Many enterprises that have installed big data applications have done so using vendor-supplied hybrid hardware / software solutions. These solutions, sometimes called appliances, store huge amounts of data in a massively-parallel storage array and use sophisticated analytical software to return solutions to SQL queries. One of the main selling points of such a configuration is the incredibly fast execution time of queries, sometimes thousands of times faster than if they were executed directly against DB2 tables.
However, with multiple applications accessing enterprise data we now need mechanisms to guarantee that the data is easily available. Here, we discuss a few common techniques to ensure that a big data application does not cause bottlenecks in mission-critical processes.
Availability is not Performance
Performance deals with using resources to get work done quickly and efficiently; availability relates to whether or not all required data is accessible in a timely fashion given the current resource load and data locks and claims.
Consider a long-running query that requires a lot of DB2 memory for sorting.
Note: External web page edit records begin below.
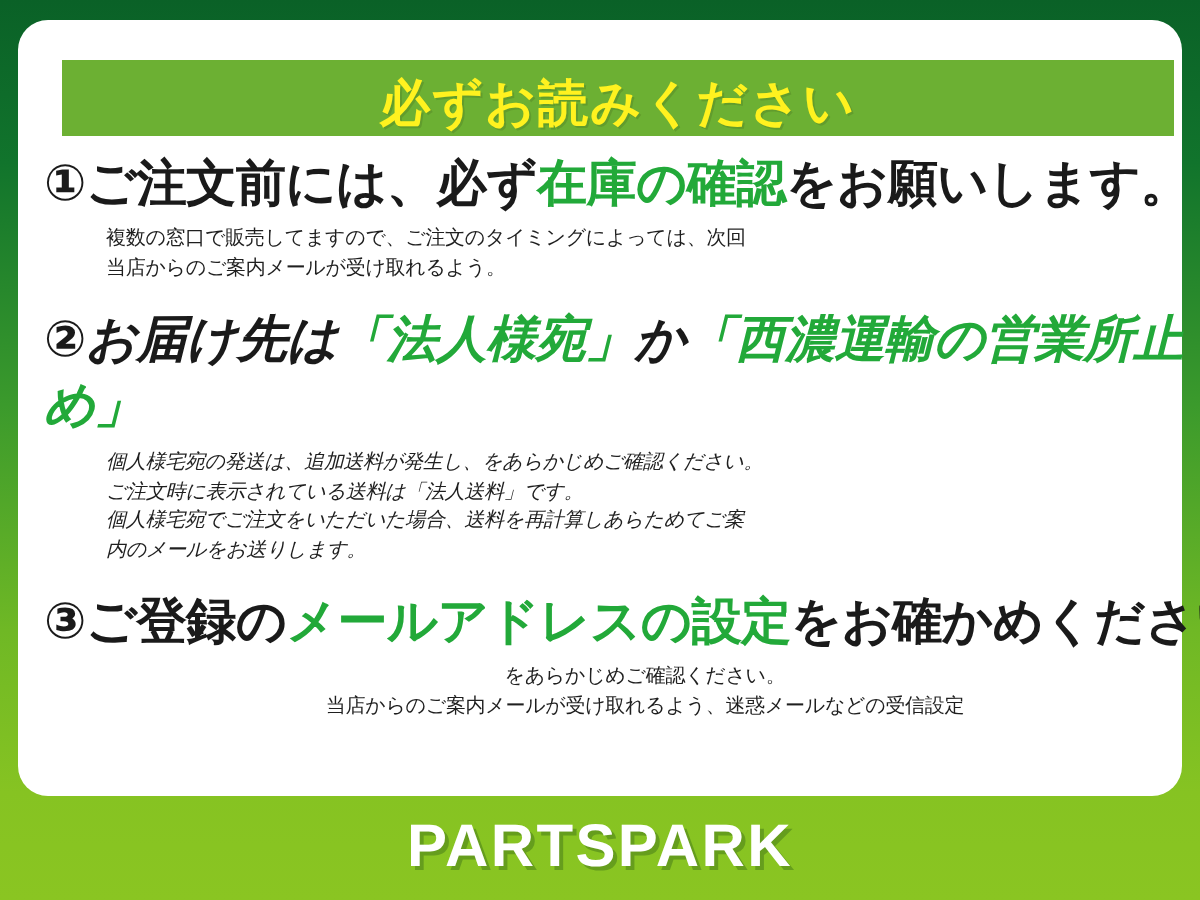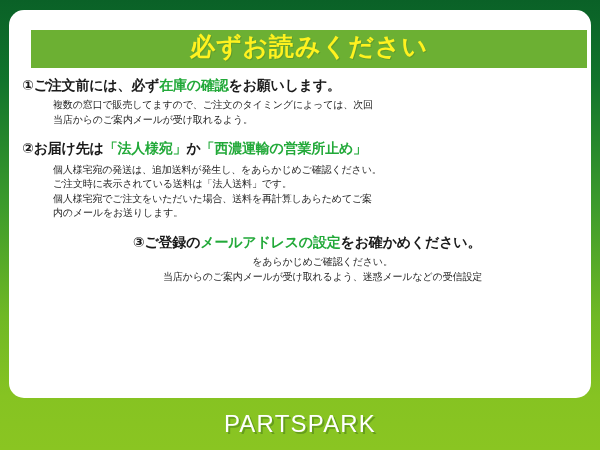--- a/index.html
+++ b/index.html
@@ -49,7 +49,7 @@
     height: 38px;
     background: #6cb033;
     display: flex;
-    align-items: flex-start;
+    align-items: flex-end;
     justify-content: center;
   }
   .title-text {

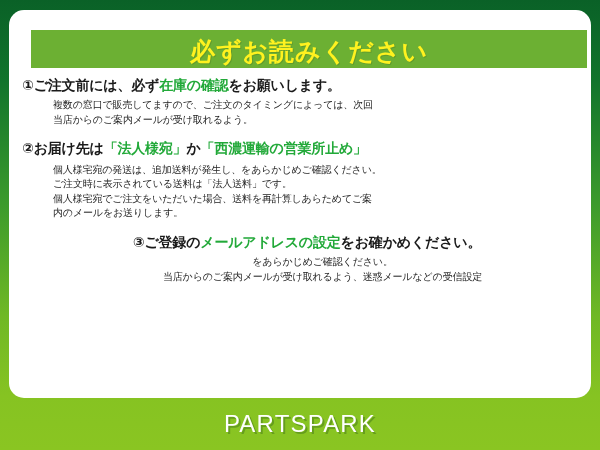--- a/index.html
+++ b/index.html
@@ -74,7 +74,7 @@
 
   .item-heading {
     color: #1a1a1a;
-    font-size: 14px;
+    font-size: 25px;
     font-weight: bold;
     line-height: 1.32;
     letter-spacing: -0.2px;

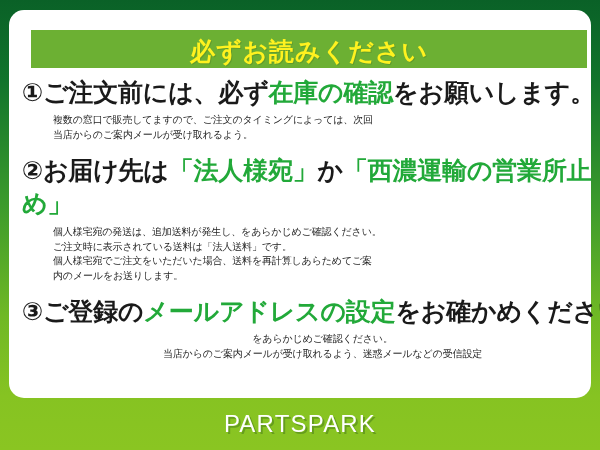--- a/index.html
+++ b/index.html
@@ -106,7 +106,7 @@
 
   #item-1 { margin-top: 0px; }
   #item-1 .item-body { margin-top: 4px; }
-  #item-2 { margin-top: 12px; }
+  #item-2 { margin-top: 12px; font-style: italic; }
   #item-2 .item-body { margin-top: 5px; }
   #item-3 { margin-top: 12px; text-align: center; }
   #item-3 .item-body { margin-top: 4px; }

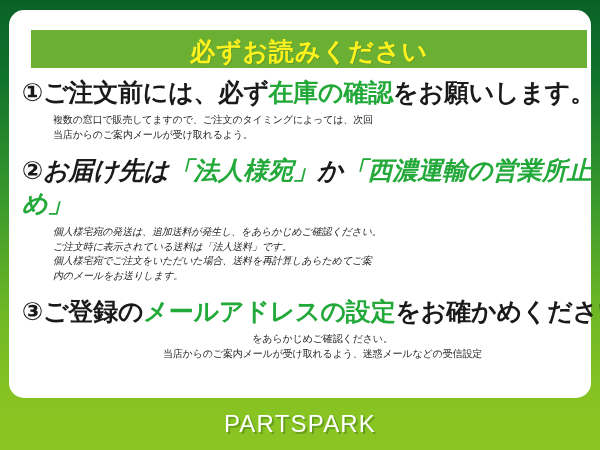--- a/index.html
+++ b/index.html
@@ -123,8 +123,8 @@
   }
   .brand {
     color: #ffffff;
-    font-size: 24px;
-    font-weight: normal;
+    font-size: 30px;
+    font-weight: bold;
     letter-spacing: 1.2px;
     text-shadow: 2px 2px 0 rgba(60,110,25,0.45);
   }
During execution of this query, that memory is not available to other queries. This is a performance consideration. On the other hand, consider a utility that loads a customer table. In most cases, the loaded data is not available to other applications until the load completes successfully.
Loading Data to the Appliance
Most early-generation big data solutions involve using the DB2 load utility to load DB2 tables, followed by execution of a process that loads the new data into the appliance. There is, therefore, a short delay between the time the data is available in DB2 and when it is loaded into the appliance.
In addition, as data is loaded into the DB2 table, portions of the current data may not be available. This can be due to one or more of the following:
Hot spots. A hot spot is a physical place in the database where a lot of data access is happening. The worst situation is when a lot of inserts, updates, deletes, and selects are happening to a set of rows in one location. A flood of inserted rows requires DB2 to find space to store the data, eating up embedded free space. Simultaneous rows updates and selects can lead to deadlocks and timeouts.
Usually, hot spots can be predicted (and perhaps avoided) during database design. Take the case of an account table where new rows are assigned new, ascending account numbers. If the table is clustered by account number, the physical end of the table now becomes a hot spot where all new rows will be inserted.
Another example might be a table keyed by date, where all transactions for a particular date range are stored (i.e., clustered) close together.
Some hot spots can be avoided, or at least mitigated, during database design. The DBA can embed free space for rows to be inserted, and can schedule frequent reorgs to re-distribute rows. It may be possible to physically cluster data in ways that spread new row inserts evenly across the table. The DBA will also coordinate with the data owners to ensure that old or unused data is regularly purged or archived.
Index processing. As the DB2 load utility processes rows, it first completes loading data into the table. Once finished, it begins creating index entries for the new rows. These new entries need to be inserted into one or more of the existing indexes, and this process may cause a lot of movement and changes to index internals. The result: indexes are not available during this phase of the load process.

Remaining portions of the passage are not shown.